Water damage is the enemy of all homeowners. It rots wood, producing mold and weakened support. It leads to foul odors and potential electrical hazards. Combating it can be time consuming and expensive. But the alternative is worse.

Tackle any sign of a leak at the first opportunity.

A leak doesn't have to be an active drip. It can be something as simple as a crack or hole in caulk around the plate that backs a shower control. Water will inevitably move into that hole, where it then gets trapped. Some will evaporate. But some will remain behind, leading to weakened drywall and mildew build up.

Eventually, the damage will spread. When that happens, what could have been a minor caulking job now requires removing the shower control and maybe part of the wall in order to repair the damage. In most cases, procrastination does lead to larger expenses.

One common place for water leaks or drips is at the joints or bottom of pipes under the bathroom and kitchen sinks. Improperly applied compound or plumber's tape leaves a small hole. Water seeps out anywhere it can. It oozes out of the joint and gravity carries it down to the bottom of the U-shaped pipe, where it drips onto the cabinet floor.

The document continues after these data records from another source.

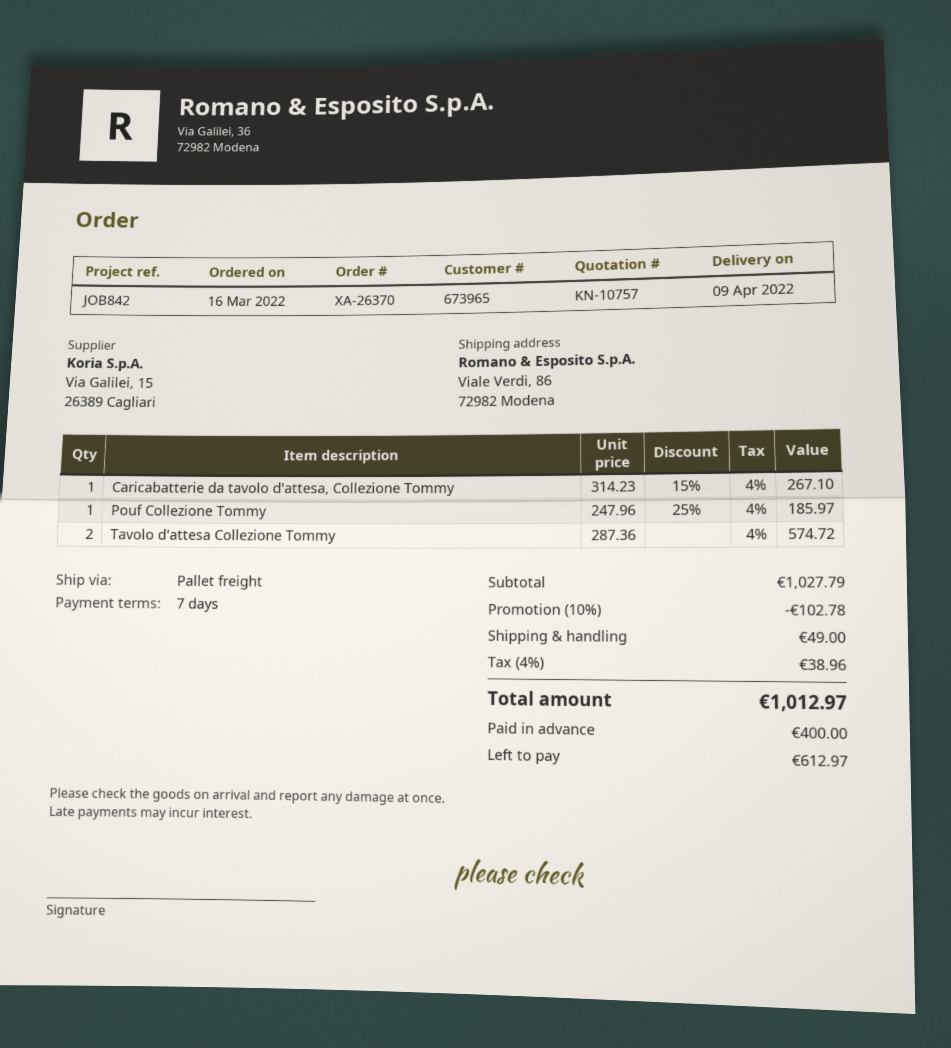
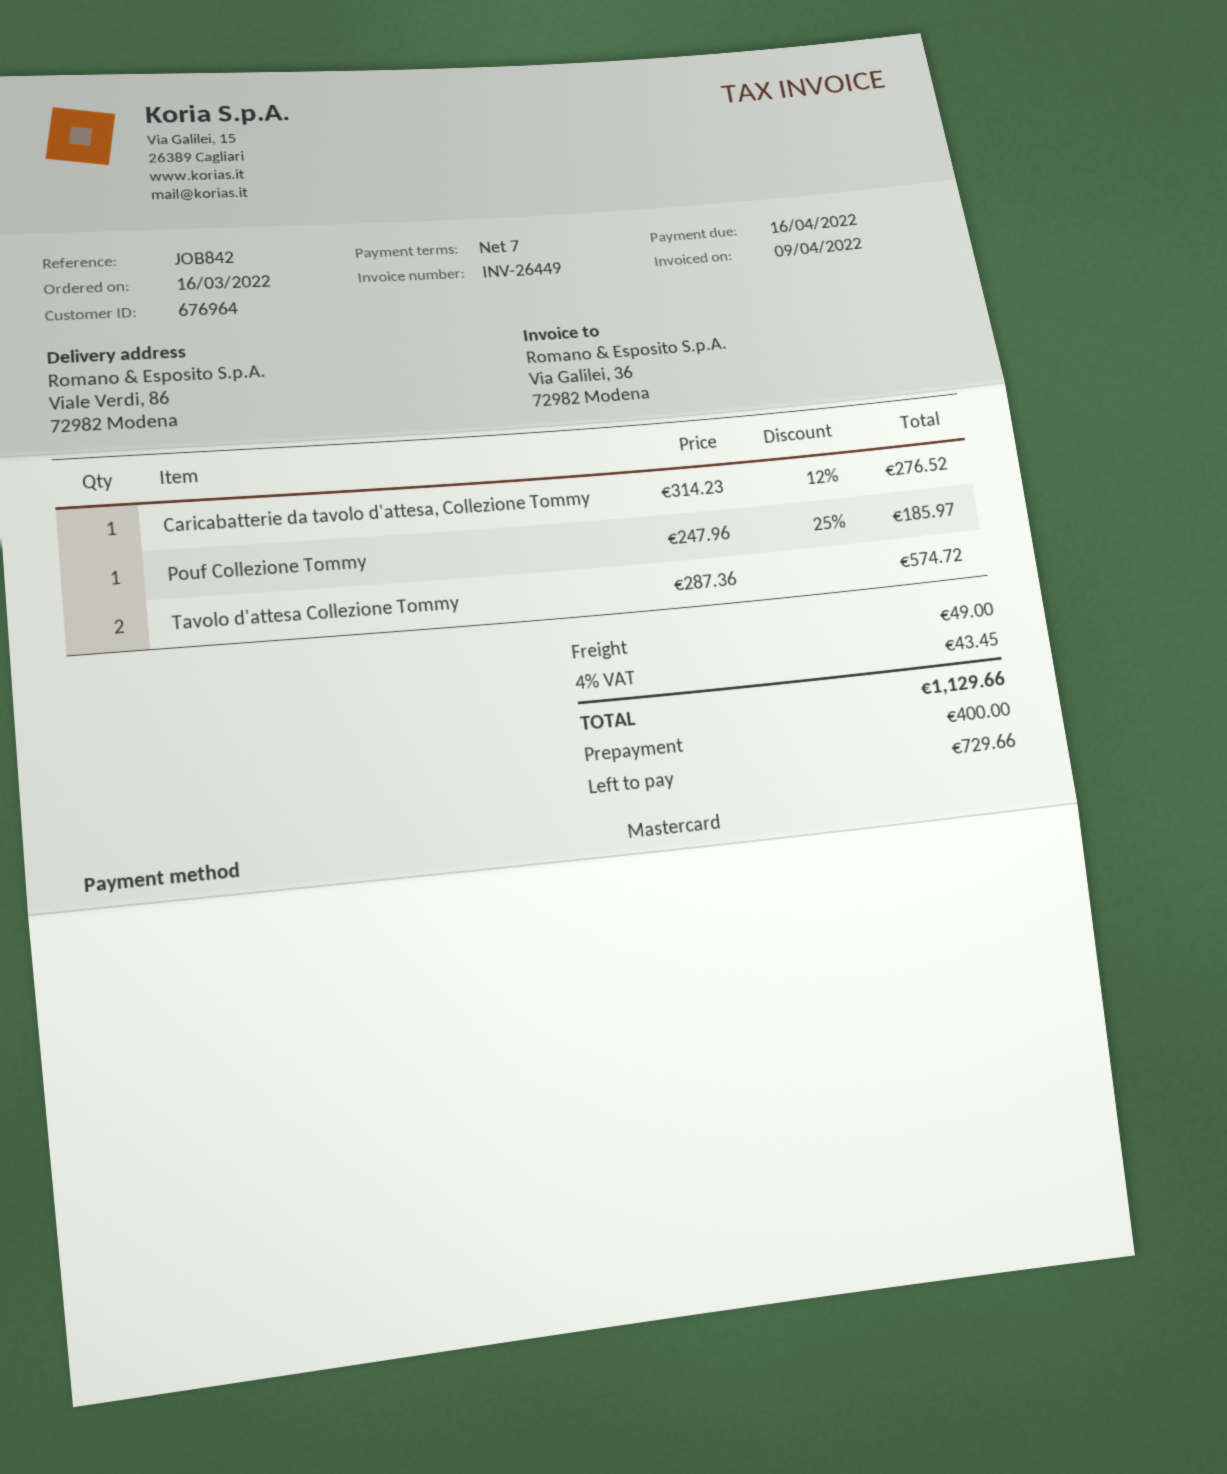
customer number: 673965 -> 676964
Caricabatterie da tavolo d'attesa, Collezione Tommy: 1 x 314.23 - 15% = 267.10 -> 1 x 314.23 - 12% = 276.52
discount: 10% = 102.78 -> none
tax: 4% = 38.96 -> 4% = 43.45
total: 1012.97 -> 1129.66
balance: 612.97 -> 729.66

From there, the mildew starts to develop. The cabinetry, usually some form of pressboard or treated plywood, starts to rot and weaken. Over time the surface will bow. Eventually the wood fibers develop a hole, allowing the water to seep down to even more critical areas.

Feel your pipes from time to time. Make sure they're dry around the joints and at the bottom of the 'U'. That's especially important right after any small plumbing job. That's the time - when pipes have been newly installed or freshly cleaned - when the evidence of your plumber's tape application skills are tested.

Look for water leaks that start higher up, too.

Kitchen faucets are notorious for having cracks or small holes in the caulking or sealant. Water tends to sit behind the plate that attaches to the sink at the base of the faucet. When homeowners clean behind there it's common to use the hard metal surface of a steel wool pad or layered sponge. The caulking gets scraped.

A couple of years go by and little by little that caulking is scraped off, dries out and gets accidentally removed by repeated water exposure and cleaning. Temperature changes near the window speed up the process. Winter temperatures keep the surface cooler than the rest of the room. Summer sun coming through the window bakes the caulk. That causes small contractions and expansions that help weaken the seal.

Give your plumbing a good inspection, the way a home inspector would when you buy or sell the house. Find any drips, leaks or just holes where plumbing attaches. Fix them now before you have to tear out a floor or wall. A little maintenance now is a lot less costly than a huge repair later.